*** Extracted records

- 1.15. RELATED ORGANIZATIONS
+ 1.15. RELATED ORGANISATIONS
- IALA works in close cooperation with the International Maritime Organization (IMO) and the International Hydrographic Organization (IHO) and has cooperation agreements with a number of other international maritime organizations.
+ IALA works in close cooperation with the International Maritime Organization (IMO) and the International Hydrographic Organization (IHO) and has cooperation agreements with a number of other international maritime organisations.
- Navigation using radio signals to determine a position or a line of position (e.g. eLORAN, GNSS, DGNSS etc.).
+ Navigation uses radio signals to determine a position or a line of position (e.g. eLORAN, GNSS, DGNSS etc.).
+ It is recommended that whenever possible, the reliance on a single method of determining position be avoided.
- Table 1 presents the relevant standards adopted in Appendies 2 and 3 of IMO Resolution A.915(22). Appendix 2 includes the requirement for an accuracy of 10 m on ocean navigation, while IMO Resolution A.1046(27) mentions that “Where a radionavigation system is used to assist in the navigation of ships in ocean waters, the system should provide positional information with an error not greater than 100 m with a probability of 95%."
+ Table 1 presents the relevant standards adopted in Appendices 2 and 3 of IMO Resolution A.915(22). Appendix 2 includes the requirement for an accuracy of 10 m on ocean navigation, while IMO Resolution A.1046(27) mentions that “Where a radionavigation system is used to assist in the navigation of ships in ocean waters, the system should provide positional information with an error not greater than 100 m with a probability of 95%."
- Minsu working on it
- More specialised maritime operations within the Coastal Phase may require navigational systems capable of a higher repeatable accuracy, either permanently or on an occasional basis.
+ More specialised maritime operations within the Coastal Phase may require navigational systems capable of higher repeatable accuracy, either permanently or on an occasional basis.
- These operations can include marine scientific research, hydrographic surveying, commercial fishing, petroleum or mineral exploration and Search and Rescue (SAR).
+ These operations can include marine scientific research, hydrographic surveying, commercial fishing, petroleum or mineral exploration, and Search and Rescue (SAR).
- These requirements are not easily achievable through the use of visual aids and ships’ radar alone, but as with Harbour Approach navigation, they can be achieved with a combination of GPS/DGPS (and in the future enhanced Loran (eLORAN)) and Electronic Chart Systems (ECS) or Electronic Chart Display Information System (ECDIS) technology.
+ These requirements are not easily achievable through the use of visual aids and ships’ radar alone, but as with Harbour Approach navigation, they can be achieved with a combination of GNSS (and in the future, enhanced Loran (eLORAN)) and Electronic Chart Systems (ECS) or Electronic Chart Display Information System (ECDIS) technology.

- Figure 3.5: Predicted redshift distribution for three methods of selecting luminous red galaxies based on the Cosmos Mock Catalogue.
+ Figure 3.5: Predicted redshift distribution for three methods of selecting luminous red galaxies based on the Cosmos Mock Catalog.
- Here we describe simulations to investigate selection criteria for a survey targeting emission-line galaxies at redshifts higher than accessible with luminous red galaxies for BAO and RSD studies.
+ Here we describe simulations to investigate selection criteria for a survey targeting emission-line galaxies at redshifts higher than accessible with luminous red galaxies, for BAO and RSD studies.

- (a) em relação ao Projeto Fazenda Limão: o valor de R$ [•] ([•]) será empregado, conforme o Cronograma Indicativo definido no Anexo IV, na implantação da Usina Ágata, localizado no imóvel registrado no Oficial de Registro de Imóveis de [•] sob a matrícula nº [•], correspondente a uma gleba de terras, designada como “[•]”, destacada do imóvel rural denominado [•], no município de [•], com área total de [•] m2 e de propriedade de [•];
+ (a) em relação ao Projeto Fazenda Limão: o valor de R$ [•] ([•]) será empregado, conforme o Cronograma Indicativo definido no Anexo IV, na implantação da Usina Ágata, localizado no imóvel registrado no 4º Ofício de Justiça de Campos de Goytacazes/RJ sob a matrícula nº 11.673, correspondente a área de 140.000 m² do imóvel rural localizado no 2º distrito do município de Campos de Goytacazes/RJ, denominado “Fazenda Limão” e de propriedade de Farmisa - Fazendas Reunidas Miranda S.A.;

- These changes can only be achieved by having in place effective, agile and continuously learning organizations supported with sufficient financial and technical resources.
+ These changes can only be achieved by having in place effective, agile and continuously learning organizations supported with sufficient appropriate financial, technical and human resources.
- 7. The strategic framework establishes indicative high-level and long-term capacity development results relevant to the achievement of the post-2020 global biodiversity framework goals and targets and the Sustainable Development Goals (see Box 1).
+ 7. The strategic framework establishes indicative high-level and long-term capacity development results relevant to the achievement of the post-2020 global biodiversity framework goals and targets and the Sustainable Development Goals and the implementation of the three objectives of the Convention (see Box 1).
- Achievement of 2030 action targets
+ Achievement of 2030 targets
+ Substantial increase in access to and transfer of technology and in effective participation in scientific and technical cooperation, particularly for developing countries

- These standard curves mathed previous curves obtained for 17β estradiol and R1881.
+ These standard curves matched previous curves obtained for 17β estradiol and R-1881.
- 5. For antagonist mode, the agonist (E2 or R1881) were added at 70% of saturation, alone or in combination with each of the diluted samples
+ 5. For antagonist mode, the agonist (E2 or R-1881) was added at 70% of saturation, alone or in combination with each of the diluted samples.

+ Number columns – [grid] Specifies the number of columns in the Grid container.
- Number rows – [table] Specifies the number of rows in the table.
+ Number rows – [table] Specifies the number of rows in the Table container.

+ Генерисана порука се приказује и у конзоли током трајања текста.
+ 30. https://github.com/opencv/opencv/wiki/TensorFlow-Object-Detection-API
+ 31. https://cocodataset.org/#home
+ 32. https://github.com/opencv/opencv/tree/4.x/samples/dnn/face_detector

******

### Task requirements
Every line above from the line with "- IALA works" to the line with "- Table 1 presents" is wanted, ends included; write them out exactly and add no other line.

### Written response
- IALA works in close cooperation with the International Maritime Organization (IMO) and the International Hydrographic Organization (IHO) and has cooperation agreements with a number of other international maritime organizations.
+ IALA works in close cooperation with the International Maritime Organization (IMO) and the International Hydrographic Organization (IHO) and has cooperation agreements with a number of other international maritime organisations.
- Navigation using radio signals to determine a position or a line of position (e.g. eLORAN, GNSS, DGNSS etc.).
+ Navigation uses radio signals to determine a position or a line of position (e.g. eLORAN, GNSS, DGNSS etc.).
+ It is recommended that whenever possible, the reliance on a single method of determining position be avoided.
- Table 1 presents the relevant standards adopted in Appendies 2 and 3 of IMO Resolution A.915(22). Appendix 2 includes the requirement for an accuracy of 10 m on ocean navigation, while IMO Resolution A.1046(27) mentions that “Where a radionavigation system is used to assist in the navigation of ships in ocean waters, the system should provide positional information with an error not greater than 100 m with a probability of 95%."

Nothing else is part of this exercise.